### Task directions
Copy exactly the stretch of data below from the line with "[578,212,826,231] [79,232,424,252] dataset, including" through the line with "[79,285,138,300] details> ->", including both of those lines.

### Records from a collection
........
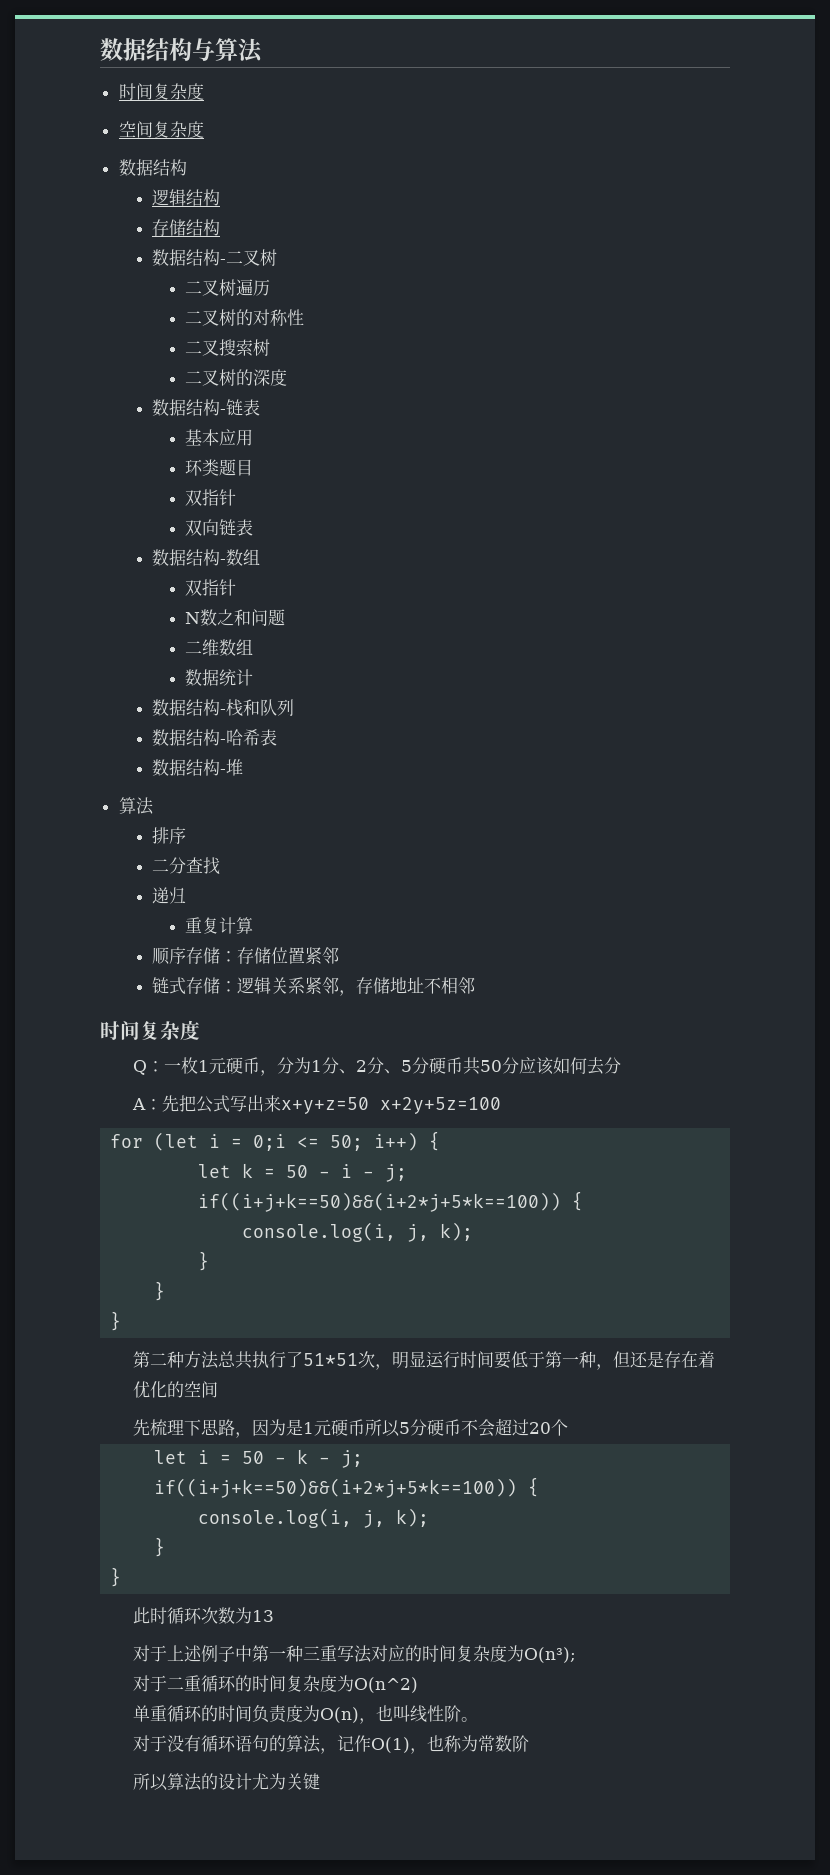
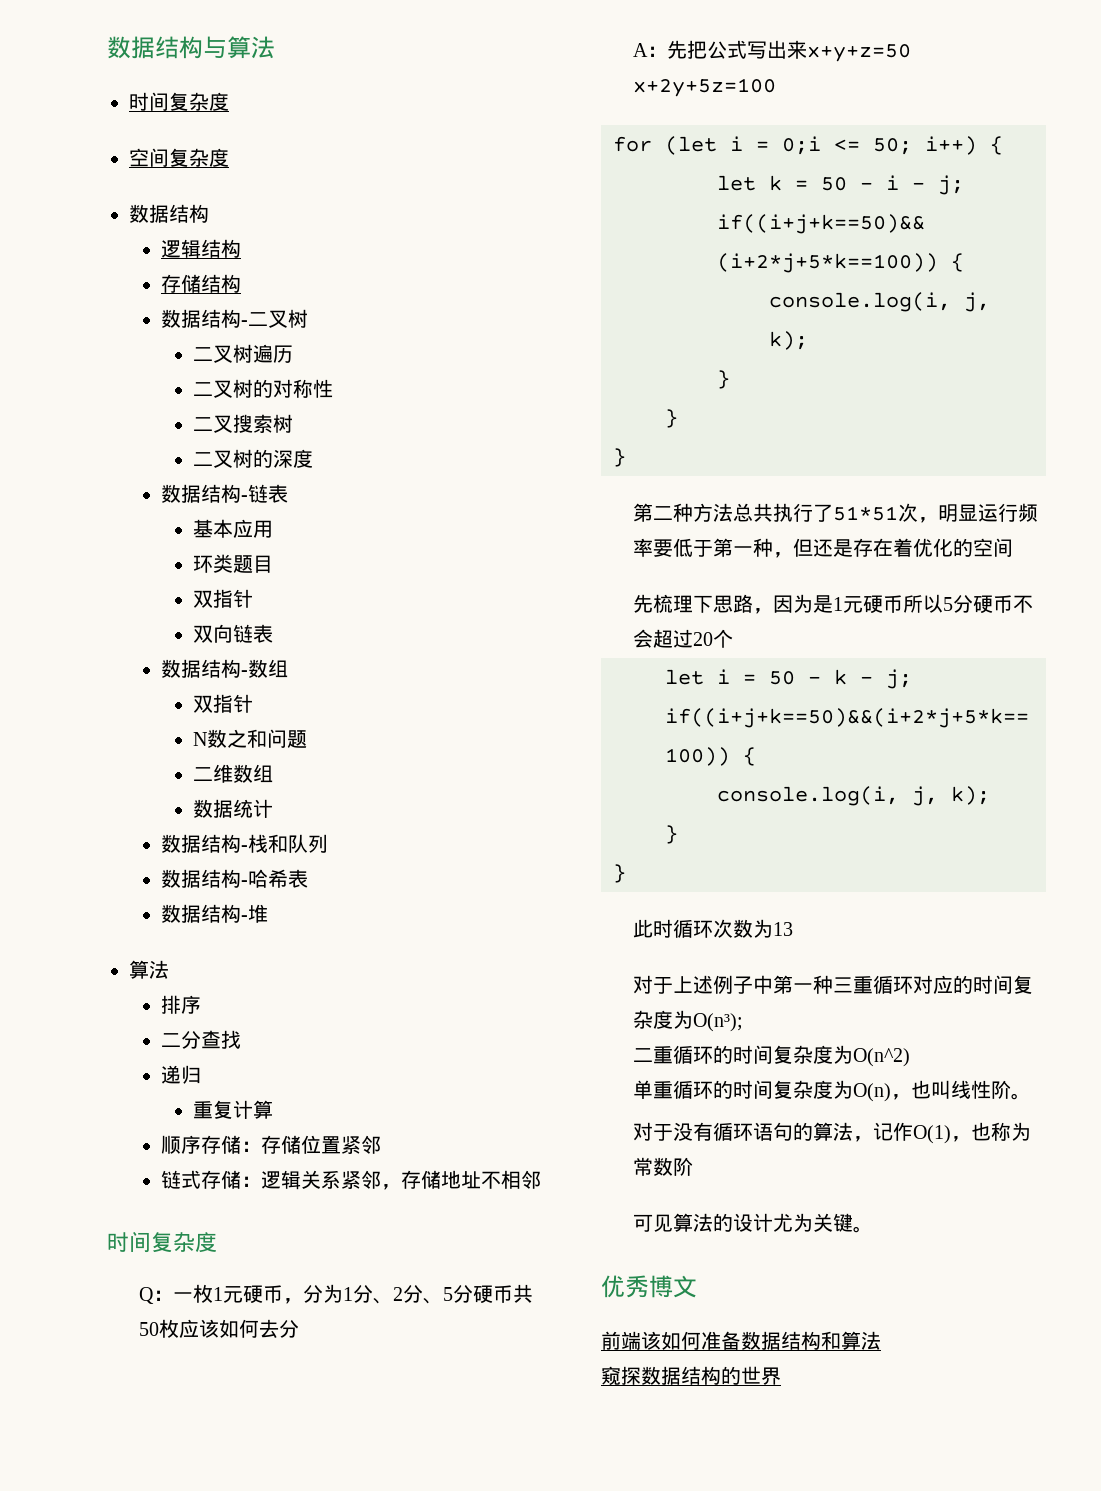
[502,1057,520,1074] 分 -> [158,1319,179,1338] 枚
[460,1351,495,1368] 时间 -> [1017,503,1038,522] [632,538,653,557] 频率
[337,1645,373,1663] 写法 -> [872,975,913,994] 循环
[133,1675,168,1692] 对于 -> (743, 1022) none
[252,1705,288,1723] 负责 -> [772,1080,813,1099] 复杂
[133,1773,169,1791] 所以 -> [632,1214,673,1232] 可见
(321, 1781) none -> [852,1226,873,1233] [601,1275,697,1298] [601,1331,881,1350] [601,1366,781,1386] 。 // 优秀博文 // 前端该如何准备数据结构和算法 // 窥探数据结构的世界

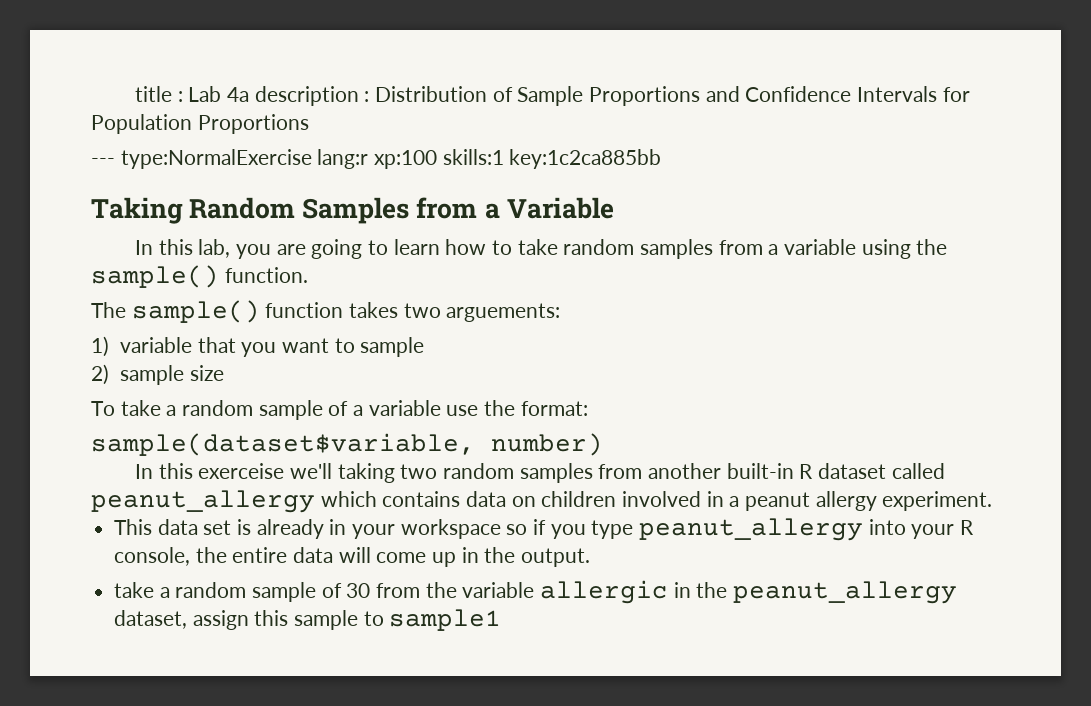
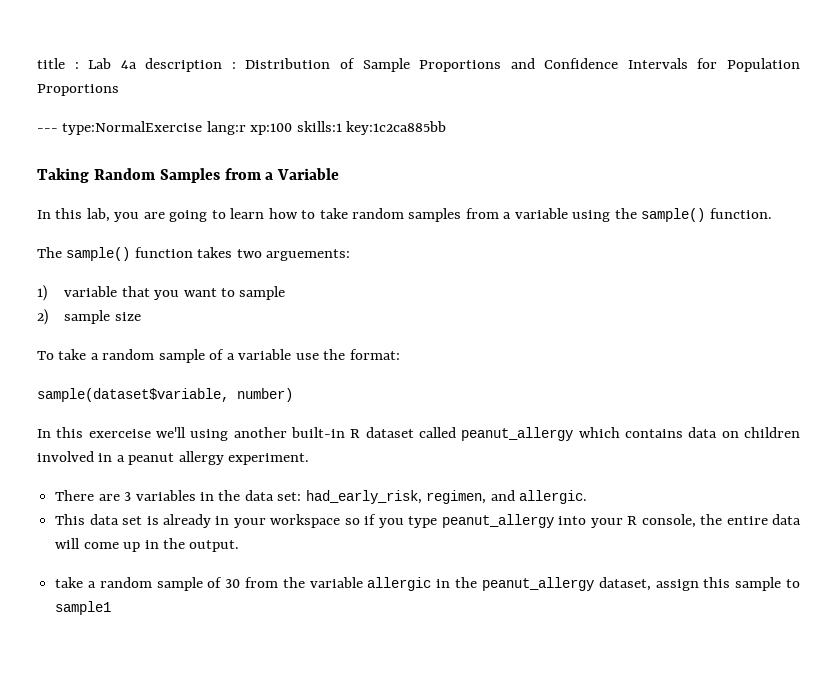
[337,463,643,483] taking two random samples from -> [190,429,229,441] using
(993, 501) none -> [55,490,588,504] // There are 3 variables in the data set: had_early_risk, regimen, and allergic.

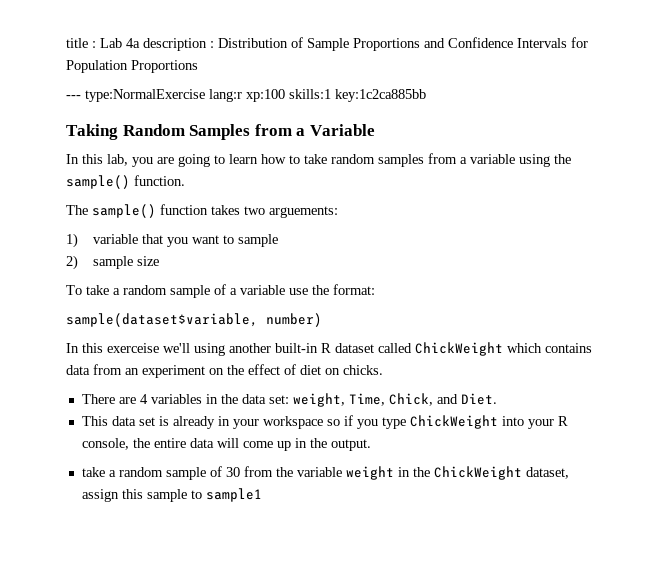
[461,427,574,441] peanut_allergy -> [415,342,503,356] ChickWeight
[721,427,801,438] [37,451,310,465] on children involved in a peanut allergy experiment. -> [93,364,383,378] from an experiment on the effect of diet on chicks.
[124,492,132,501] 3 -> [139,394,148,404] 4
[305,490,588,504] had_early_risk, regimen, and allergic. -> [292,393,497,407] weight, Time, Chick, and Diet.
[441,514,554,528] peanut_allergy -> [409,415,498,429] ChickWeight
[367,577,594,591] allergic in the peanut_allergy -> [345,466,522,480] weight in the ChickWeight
........
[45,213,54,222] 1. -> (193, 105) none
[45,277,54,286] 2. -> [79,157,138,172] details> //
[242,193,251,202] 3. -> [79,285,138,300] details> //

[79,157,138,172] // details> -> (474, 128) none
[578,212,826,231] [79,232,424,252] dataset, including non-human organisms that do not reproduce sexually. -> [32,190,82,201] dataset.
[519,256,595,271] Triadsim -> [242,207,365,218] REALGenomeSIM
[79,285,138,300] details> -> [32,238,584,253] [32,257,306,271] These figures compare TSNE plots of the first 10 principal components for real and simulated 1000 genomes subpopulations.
........
### Output for this task
[578,212,826,231] [79,232,424,252] dataset, including non-human organisms that do not reproduce sexually. -> [32,190,82,201] dataset.
[519,256,595,271] Triadsim -> [242,207,365,218] REALGenomeSIM
[79,285,138,300] details> -> [32,238,584,253] [32,257,306,271] These figures compare TSNE plots of the first 10 principal components for real and simulated 1000 genomes subpopulations.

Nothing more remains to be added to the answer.